Web interface edit records:

* * * *

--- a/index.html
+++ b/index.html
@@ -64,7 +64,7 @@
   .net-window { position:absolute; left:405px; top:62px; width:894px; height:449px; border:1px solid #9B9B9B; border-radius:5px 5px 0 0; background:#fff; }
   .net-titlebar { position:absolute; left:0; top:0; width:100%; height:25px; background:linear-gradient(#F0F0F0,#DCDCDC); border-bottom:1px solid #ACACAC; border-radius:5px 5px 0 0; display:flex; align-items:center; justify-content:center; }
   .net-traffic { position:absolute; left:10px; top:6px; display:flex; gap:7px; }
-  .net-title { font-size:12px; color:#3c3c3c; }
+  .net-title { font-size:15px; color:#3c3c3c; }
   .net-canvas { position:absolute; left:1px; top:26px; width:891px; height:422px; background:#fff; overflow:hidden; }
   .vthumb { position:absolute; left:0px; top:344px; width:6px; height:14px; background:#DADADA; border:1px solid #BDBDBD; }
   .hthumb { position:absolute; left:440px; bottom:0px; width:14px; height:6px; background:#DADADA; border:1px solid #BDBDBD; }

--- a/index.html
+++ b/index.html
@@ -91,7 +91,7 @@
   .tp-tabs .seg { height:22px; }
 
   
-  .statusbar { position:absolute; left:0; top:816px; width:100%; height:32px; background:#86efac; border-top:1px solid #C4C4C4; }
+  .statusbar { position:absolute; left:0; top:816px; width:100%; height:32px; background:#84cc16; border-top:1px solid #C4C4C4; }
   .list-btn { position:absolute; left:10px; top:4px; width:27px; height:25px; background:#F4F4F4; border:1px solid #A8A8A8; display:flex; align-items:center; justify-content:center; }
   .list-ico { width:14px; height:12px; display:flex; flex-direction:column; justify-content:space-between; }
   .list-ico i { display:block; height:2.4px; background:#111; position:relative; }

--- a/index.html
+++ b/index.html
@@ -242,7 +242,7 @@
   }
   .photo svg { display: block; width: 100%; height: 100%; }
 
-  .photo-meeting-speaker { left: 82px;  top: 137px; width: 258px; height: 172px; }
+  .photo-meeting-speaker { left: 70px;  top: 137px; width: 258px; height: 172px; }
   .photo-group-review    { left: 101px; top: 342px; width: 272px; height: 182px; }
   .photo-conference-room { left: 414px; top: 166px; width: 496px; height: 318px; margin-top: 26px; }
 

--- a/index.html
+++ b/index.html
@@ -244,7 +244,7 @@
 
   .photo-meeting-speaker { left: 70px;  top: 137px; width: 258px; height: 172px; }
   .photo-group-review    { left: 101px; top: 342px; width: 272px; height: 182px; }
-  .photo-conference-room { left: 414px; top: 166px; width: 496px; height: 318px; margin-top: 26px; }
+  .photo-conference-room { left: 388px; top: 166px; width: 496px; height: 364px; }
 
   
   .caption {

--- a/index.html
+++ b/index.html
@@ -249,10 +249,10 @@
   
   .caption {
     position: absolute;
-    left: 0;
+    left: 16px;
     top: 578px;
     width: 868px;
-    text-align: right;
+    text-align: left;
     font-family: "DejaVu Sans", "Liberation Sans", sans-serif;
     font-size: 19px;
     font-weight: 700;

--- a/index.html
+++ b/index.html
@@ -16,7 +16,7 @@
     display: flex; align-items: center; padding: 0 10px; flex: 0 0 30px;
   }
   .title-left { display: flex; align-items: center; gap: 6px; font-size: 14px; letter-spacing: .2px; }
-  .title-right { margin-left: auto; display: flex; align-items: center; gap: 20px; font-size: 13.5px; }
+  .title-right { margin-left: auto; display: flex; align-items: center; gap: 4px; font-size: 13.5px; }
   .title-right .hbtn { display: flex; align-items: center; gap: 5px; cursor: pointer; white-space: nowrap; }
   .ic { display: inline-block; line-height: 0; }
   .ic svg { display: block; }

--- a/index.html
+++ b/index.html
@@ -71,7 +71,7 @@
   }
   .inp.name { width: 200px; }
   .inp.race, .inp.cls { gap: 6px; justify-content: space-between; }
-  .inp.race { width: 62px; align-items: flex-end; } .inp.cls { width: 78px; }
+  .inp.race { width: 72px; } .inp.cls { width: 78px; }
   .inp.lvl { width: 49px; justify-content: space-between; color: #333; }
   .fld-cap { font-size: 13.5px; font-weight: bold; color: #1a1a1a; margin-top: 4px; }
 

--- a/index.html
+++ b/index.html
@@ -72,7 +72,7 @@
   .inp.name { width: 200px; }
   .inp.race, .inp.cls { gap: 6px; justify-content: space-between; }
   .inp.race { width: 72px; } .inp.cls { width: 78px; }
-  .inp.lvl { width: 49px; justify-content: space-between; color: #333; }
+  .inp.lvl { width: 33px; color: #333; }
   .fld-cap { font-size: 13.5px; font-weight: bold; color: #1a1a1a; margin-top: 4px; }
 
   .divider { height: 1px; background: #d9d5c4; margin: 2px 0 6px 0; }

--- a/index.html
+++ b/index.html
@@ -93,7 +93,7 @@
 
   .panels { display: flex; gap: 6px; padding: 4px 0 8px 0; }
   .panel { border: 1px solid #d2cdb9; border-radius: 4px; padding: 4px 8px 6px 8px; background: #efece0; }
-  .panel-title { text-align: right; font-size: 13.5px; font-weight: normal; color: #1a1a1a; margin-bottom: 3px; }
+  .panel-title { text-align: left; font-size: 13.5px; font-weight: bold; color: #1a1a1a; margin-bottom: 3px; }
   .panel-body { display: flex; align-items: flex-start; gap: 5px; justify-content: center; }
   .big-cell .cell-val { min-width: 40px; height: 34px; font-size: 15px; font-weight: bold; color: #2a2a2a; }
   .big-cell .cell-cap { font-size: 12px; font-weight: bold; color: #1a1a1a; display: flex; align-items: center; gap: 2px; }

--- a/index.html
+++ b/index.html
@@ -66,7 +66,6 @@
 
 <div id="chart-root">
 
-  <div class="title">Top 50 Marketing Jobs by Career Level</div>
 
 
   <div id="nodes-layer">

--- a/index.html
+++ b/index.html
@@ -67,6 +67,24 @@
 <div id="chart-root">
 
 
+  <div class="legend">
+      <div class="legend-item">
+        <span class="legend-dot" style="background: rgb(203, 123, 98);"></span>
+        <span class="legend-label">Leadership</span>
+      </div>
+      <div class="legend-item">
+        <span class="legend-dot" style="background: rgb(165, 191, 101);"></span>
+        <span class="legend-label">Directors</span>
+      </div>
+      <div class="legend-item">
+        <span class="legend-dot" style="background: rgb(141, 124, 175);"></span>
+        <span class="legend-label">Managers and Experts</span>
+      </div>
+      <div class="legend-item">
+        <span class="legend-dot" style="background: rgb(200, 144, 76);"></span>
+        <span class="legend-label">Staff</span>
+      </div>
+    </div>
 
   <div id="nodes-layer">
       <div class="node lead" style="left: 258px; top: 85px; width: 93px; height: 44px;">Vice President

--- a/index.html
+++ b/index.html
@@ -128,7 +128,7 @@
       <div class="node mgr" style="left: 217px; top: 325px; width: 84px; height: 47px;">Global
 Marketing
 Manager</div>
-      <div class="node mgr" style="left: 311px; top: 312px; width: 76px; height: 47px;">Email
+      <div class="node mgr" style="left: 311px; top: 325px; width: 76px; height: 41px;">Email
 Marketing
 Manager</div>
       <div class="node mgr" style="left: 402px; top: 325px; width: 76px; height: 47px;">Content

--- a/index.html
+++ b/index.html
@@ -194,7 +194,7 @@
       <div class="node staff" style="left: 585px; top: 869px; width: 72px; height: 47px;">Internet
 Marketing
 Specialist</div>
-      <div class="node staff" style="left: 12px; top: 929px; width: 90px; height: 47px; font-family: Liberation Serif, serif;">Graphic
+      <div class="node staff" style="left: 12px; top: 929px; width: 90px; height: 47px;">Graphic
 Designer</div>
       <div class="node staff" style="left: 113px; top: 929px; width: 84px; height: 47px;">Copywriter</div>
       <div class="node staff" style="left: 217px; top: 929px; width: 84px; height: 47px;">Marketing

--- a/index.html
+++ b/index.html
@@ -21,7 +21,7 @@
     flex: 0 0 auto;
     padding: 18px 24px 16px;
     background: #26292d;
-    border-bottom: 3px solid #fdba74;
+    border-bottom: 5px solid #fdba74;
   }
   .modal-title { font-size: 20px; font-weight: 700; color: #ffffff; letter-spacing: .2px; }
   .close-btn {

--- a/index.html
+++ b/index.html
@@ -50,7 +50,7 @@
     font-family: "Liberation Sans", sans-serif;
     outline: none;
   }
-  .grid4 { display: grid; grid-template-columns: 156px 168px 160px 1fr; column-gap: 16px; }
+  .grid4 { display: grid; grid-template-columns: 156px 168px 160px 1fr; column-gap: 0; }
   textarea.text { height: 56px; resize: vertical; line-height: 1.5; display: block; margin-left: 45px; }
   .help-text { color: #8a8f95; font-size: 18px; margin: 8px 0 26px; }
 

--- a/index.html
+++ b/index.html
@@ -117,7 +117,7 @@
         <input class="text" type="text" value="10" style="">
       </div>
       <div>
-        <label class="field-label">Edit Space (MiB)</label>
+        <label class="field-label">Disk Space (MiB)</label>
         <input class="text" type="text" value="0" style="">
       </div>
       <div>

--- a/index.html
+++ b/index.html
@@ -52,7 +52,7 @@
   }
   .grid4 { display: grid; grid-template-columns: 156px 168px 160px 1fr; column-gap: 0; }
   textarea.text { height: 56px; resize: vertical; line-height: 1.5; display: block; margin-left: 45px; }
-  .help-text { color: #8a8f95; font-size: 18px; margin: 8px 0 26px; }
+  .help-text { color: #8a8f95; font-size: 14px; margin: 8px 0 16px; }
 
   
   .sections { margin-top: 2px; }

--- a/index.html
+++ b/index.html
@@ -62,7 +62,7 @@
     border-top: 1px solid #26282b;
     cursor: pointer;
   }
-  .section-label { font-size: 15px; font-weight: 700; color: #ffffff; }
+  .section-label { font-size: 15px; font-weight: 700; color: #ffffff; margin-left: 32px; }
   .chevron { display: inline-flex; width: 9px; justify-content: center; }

* * * *

**TASK**
Reply with one number, the count of lines in the records that include the word "cursor".

**RESPONSE FOR THIS EXERCISE**
2